Positioning satellites are likely targets of a satellite war. There was a
strong emphasis to have the European satellite positioning system (Galileo) to
use different frequencies than GPS (e.g: so they could be jammed without side
effects on each other). GPS jammers have been a thing for a while too.

Then, spy satellites get occasionally targeted by light beams so they cannot
take pictures.

Then, both China and the US have destroyed decommissioned satellites with
missiles. When China did it, they were denounced publicly for increasing the
amount of space debris.

So naturally satellite-on-satellite fun was naturally going to be a thing.

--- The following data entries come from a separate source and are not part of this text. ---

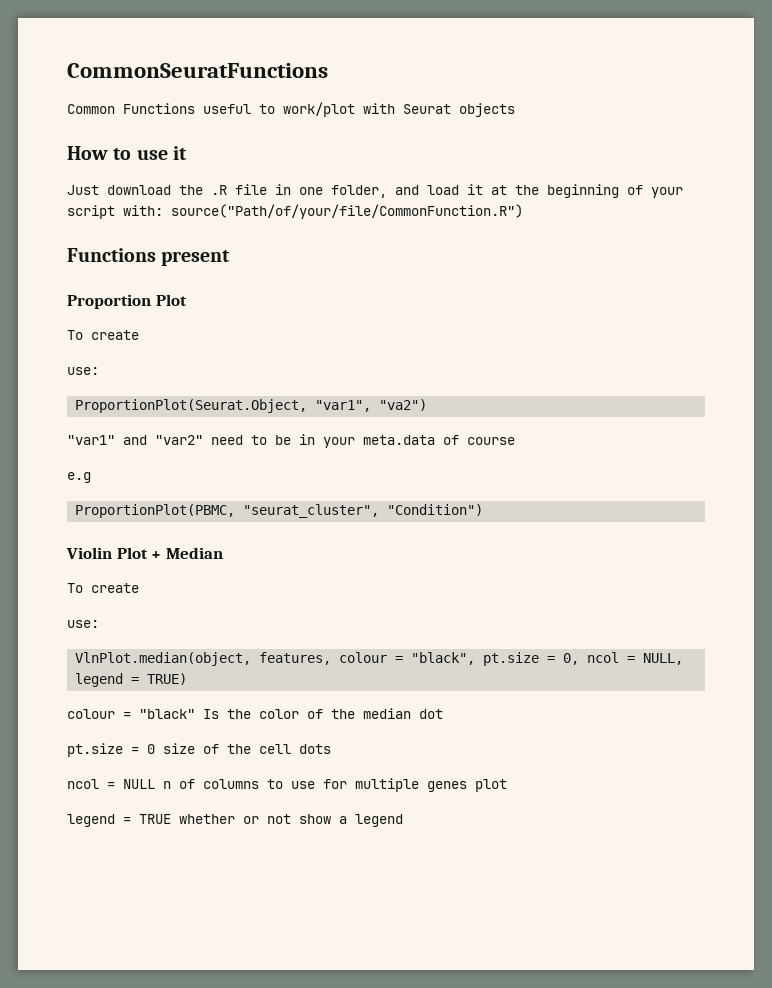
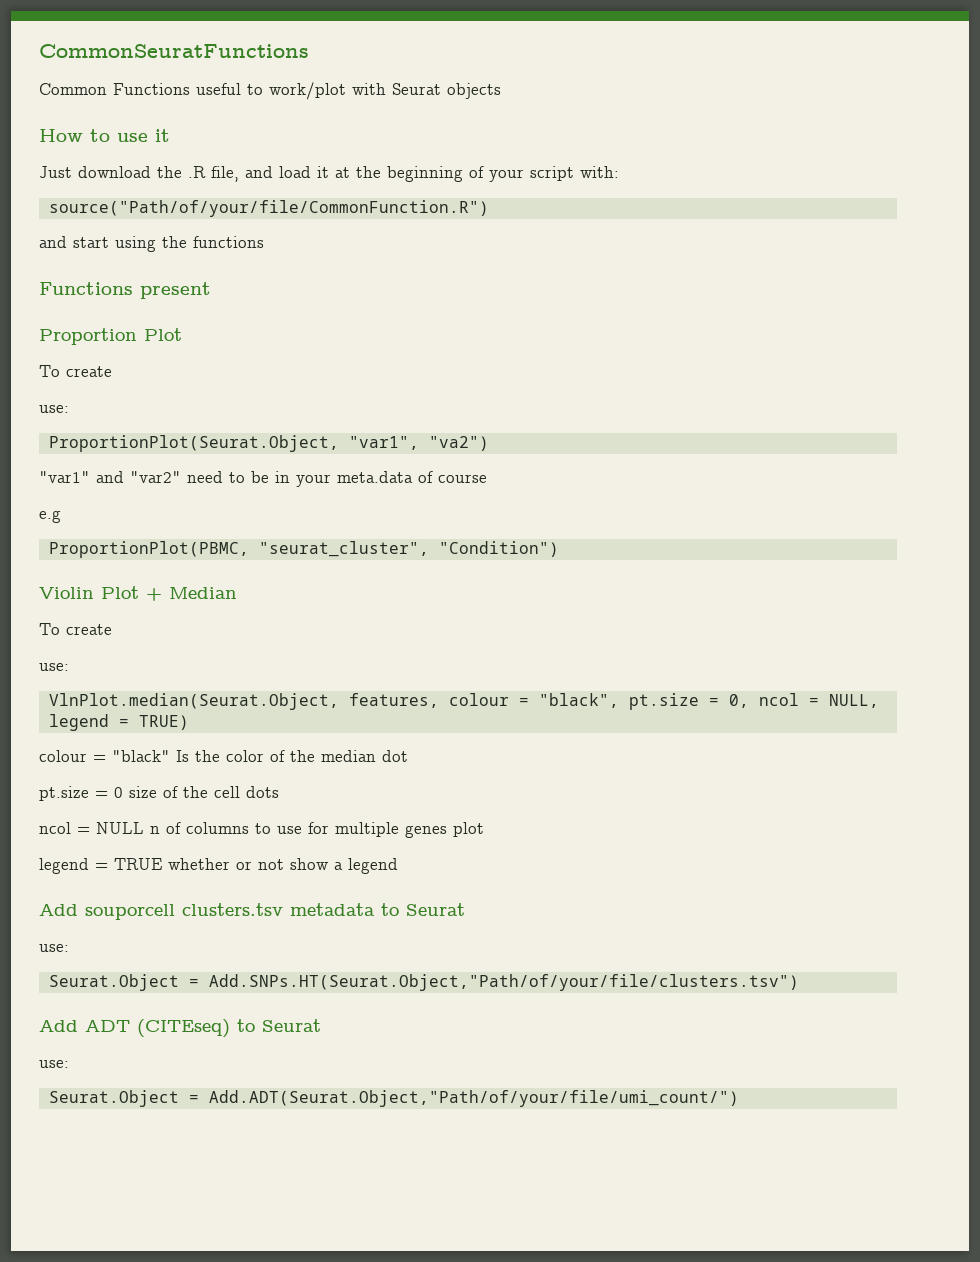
[235,184,387,198] file in one folder, -> [211,166,239,182] file,
(163, 210) none -> (619, 172) //
(523, 211) none -> [39,236,264,252] // and start using the functions
[75,652,252,666] VlnPlot.median(object, -> [48,693,339,710] VlnPlot.median(Seurat.Object,
(403, 820) none -> [39,903,465,920] [39,944,69,952] [48,974,799,991] [39,1019,321,1038] [39,1060,69,1068] [48,1090,739,1107] // Add souporcell clusters.tsv metadata to Seurat // use: // Seurat.Object = Add.SNPs.HT(Seurat.Object,"Path/of/your/file/clusters.tsv") // Add ADT (CITEseq) to Seurat // use: // Seurat.Object = Add.ADT(Seurat.Object,"Path/of/your/file/umi_count/")

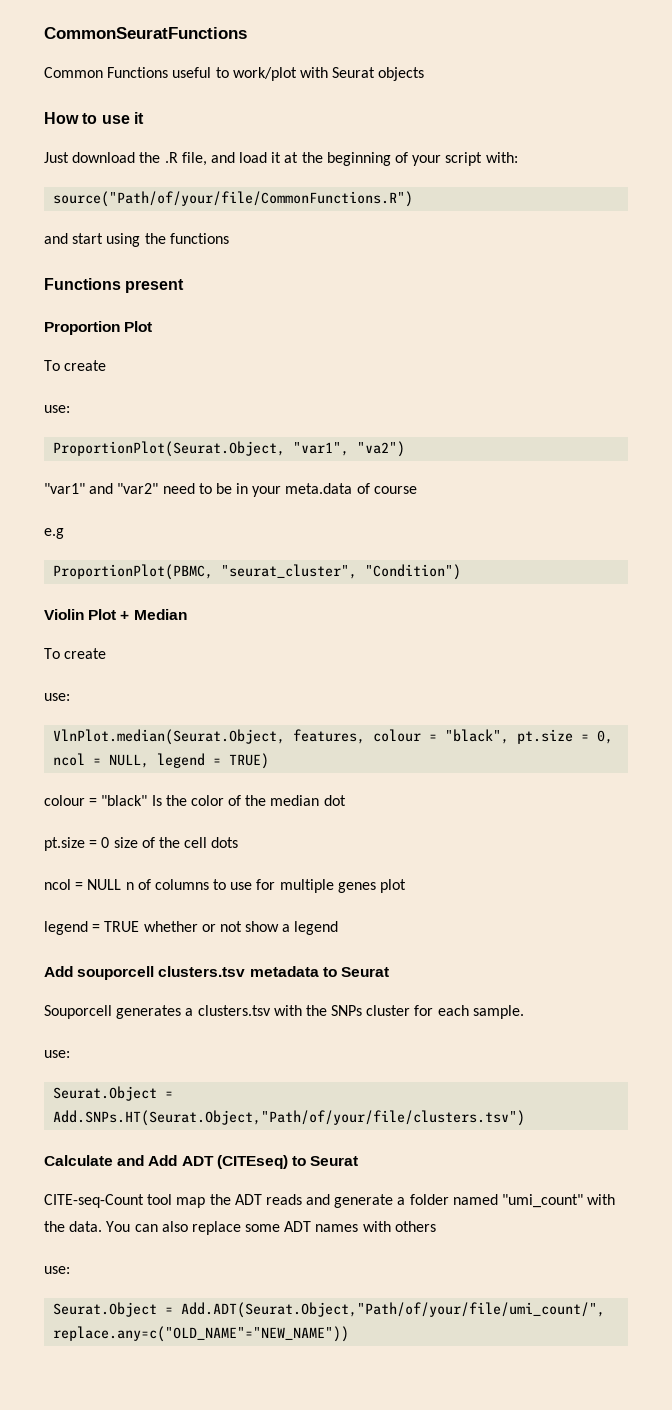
[48,200,489,217] source("Path/of/your/file/CommonFunction.R") -> [53,191,414,207] source("Path/of/your/file/CommonFunctions.R")
(465, 909) none -> [44,1005,524,1019] // Souporcell generates a clusters.tsv with the SNPs cluster for each sample.
(799, 982) none -> [44,1155,145,1166] Calculate and
[39,1060,69,1068] [48,1090,739,1107] // use: // Seurat.Object = Add.ADT(Seurat.Object,"Path/of/your/file/umi_count/") -> [44,1194,616,1208] [44,1221,436,1235] [44,1266,70,1274] [53,1302,606,1318] [53,1326,350,1342] // CITE-seq-Count tool map the ADT reads and generate a folder named "umi_count" with the data. You can also replace some ADT names with others // use: // Seurat.Object = Add.ADT(Seurat.Object,"Path/of/your/file/umi_count/", replace.any=c("OLD_NAME"="NEW_NAME"))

A predicted satellite weapon system are rods of tungsten (or whatever) dropped
from space as a mean of very powerful kinetic bombardment... something that
has received the name of "rod of god". Can cause large damage without side
effects (e.g: radiation, public outcry).

Rods of god however have a prohibitive cost due to the cost of lifting objects
to orbit. Eventually the first superpower to get their hands in a space
elevator will fill space with rods of god. Space elevators however would need
some shielding to pass through the nasty Van Allen belt radiation, since space
elevators are slower than rockets exposing the payload to radiation for longer
periods of time.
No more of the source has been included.